▸ Task details:
Scan the records for the string "subtotal". State how many lines contain it and add nothing.

===============

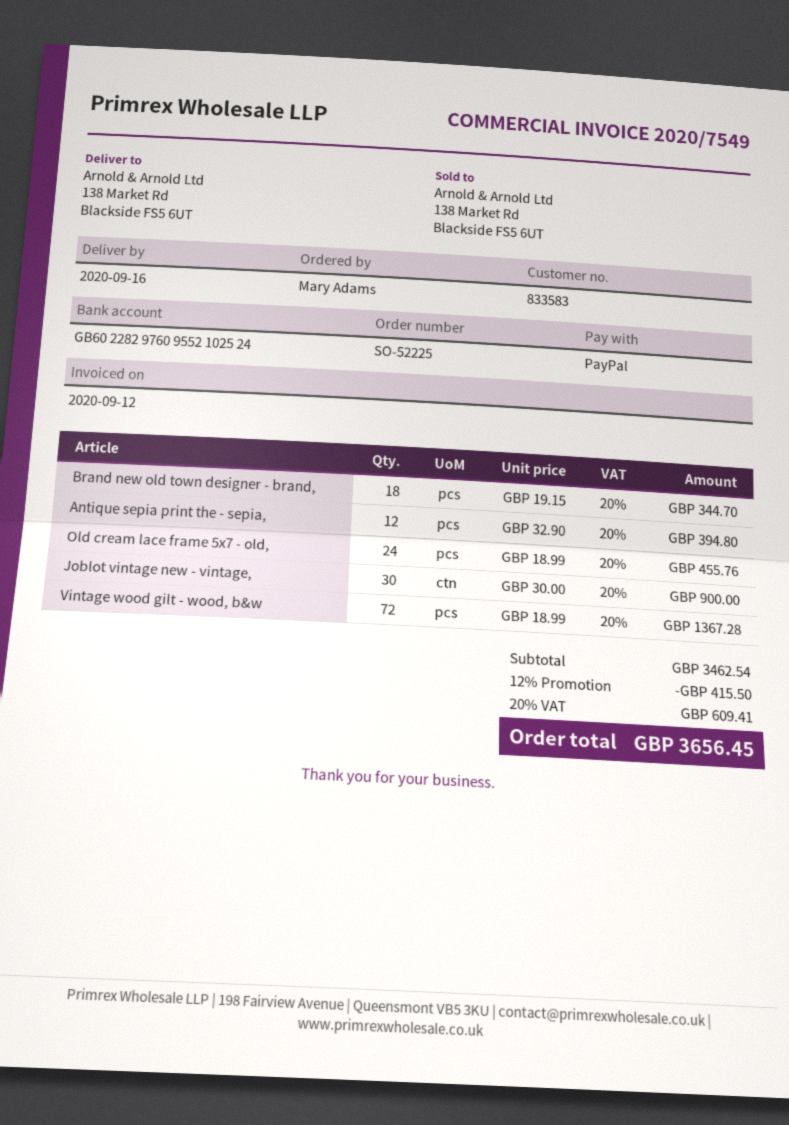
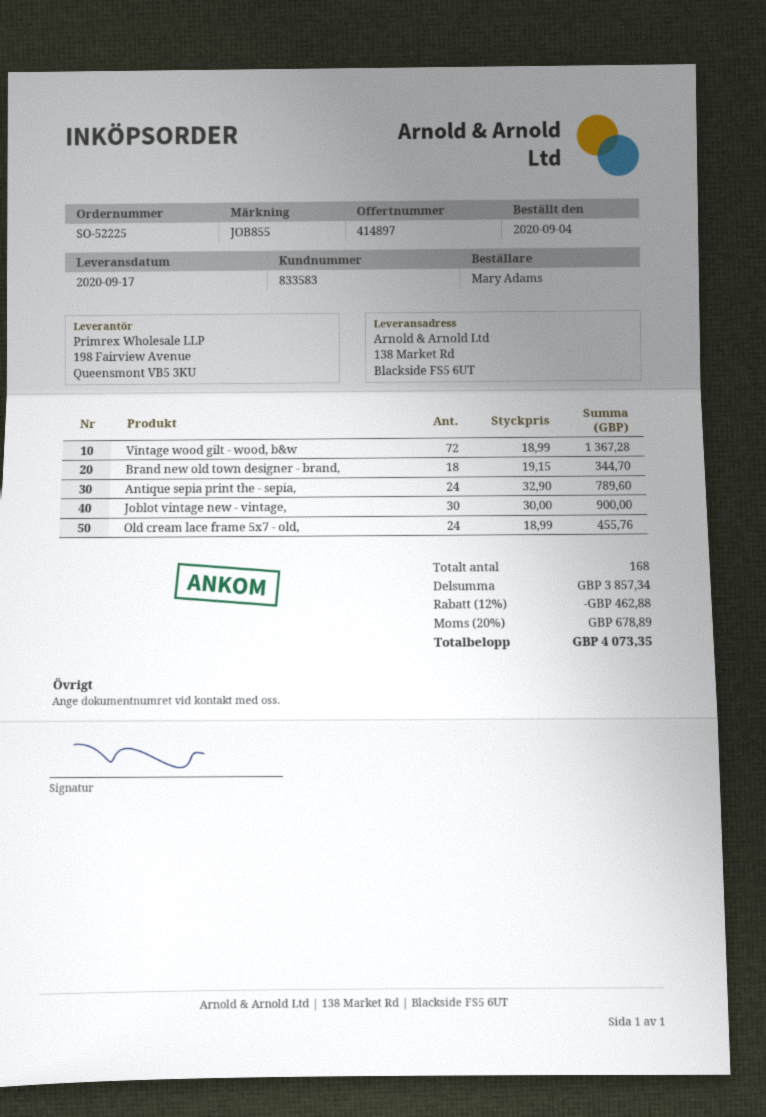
delivery date: 2020-09-16 -> 2020-09-17
Antique sepia print the - sepia,: 12 x 32.90 = 394.80 -> 24 x 32.90 = 789.60
subtotal: 3462.54 -> 3857.34
discount: 12% = 415.50 -> 12% = 462.88
tax: 20% = 609.41 -> 20% = 678.89
total: 3656.45 -> 4073.35

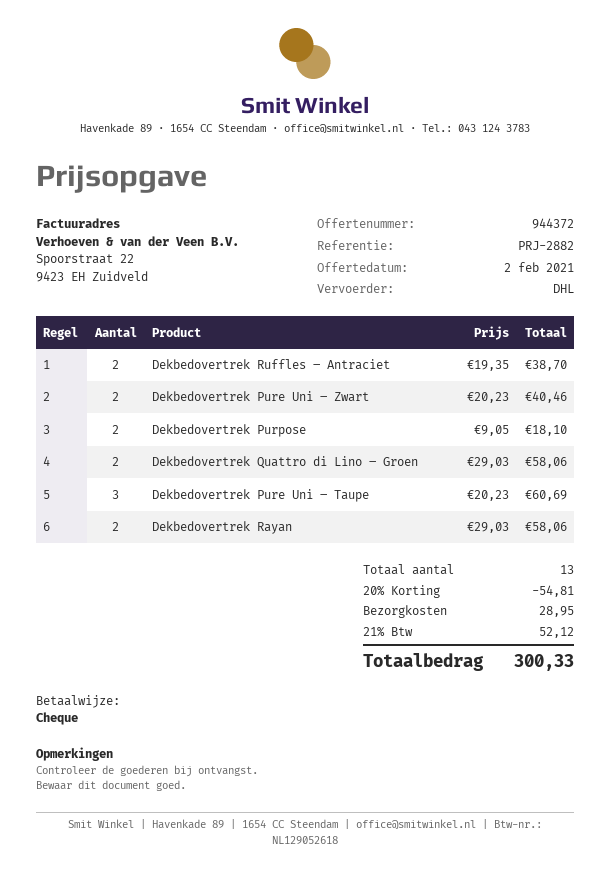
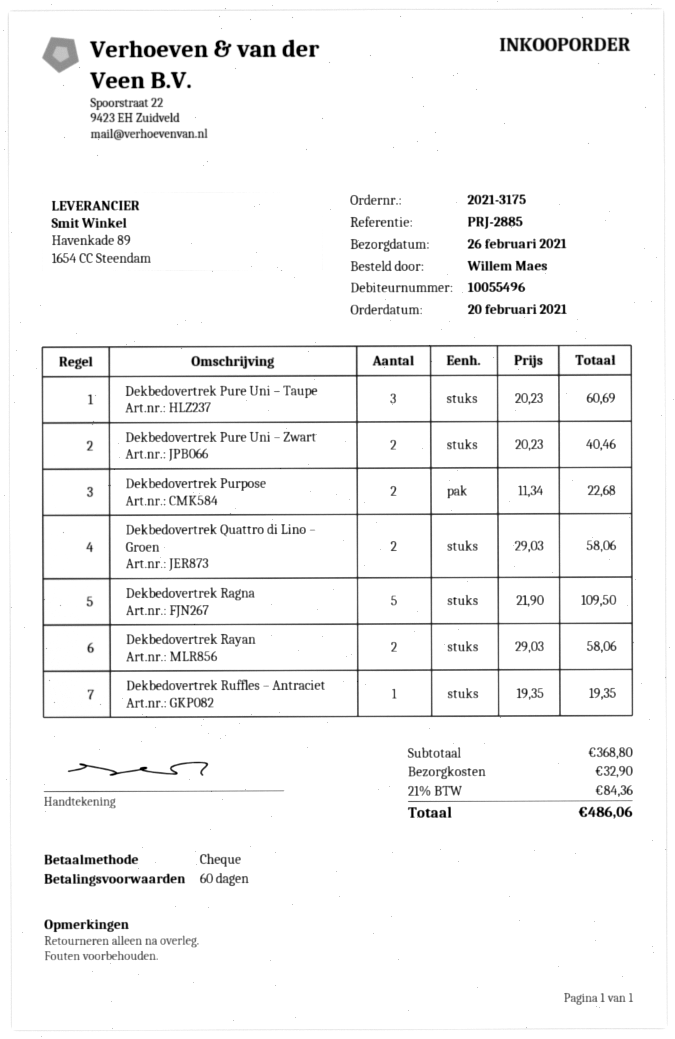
reference: PRJ-2882 -> PRJ-2885
Dekbedovertrek Ruffles – Antraciet: 2 x 19.35 = 38.70 -> 1 x 19.35 = 19.35
Dekbedovertrek Purpose: 2 x 9.05 = 18.10 -> 2 x 11.34 = 22.68
Dekbedovertrek Ragna: none -> 5 x 21.90 = 109.50
discount: 20% = 54.81 -> none
shipping: 28.95 -> 32.90
tax: 21% = 52.12 -> 21% = 84.36
total: 300.33 -> 486.06

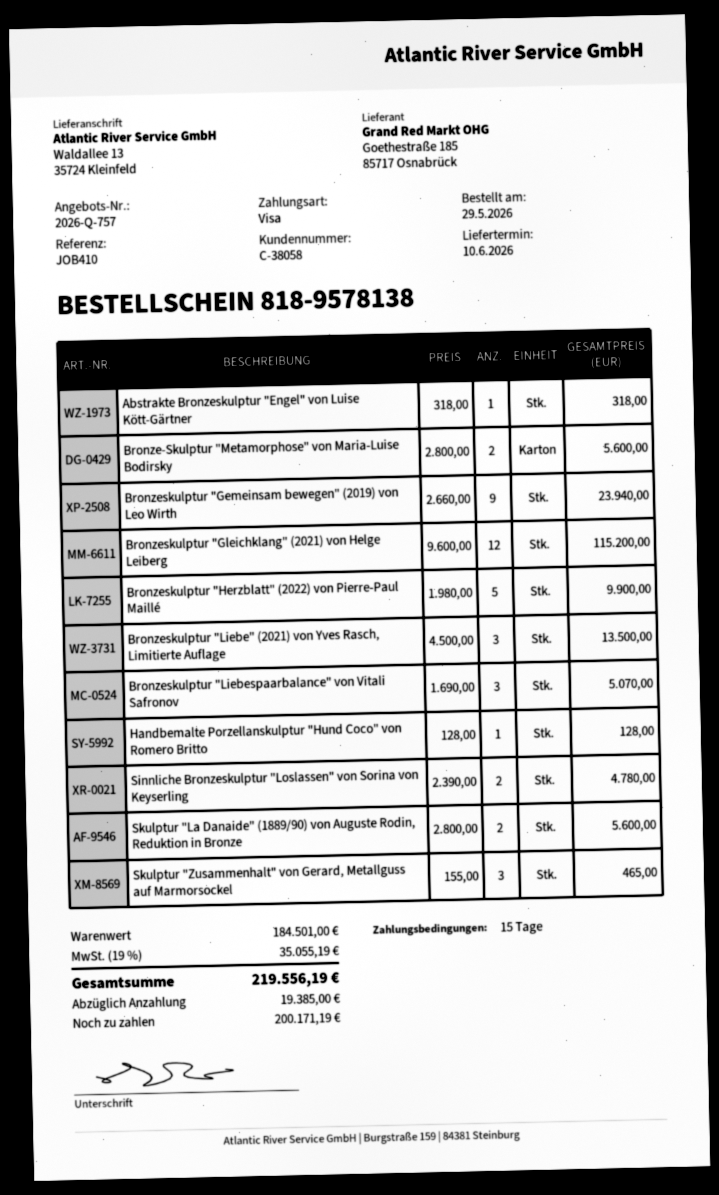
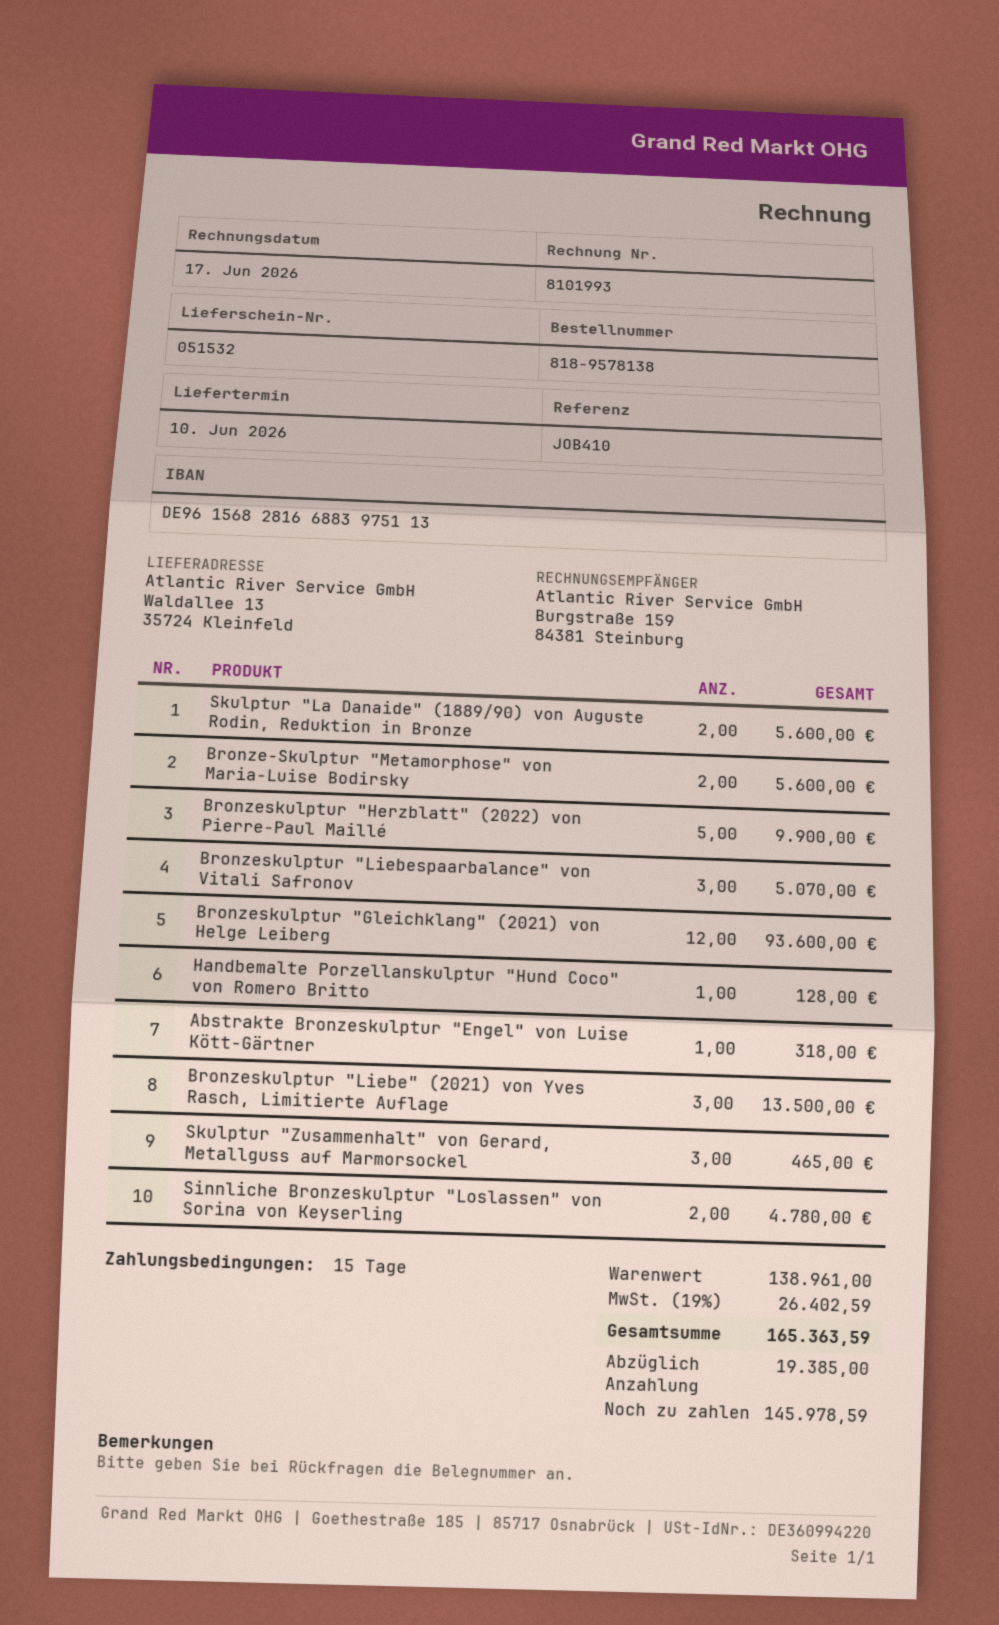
Bronzeskulptur "Gemeinsam bewegen" (2019) von Leo Wirth: 9 for 23940.00 -> none
Bronzeskulptur "Gleichklang" (2021) von Helge Leiberg: 12 for 115200.00 -> 12 for 93600.00
subtotal: 184501.00 -> 138961.00
tax: 19% = 35055.19 -> 19% = 26402.59
total: 219556.19 -> 165363.59
balance: 200171.19 -> 145978.59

===============

▸ Response area:
2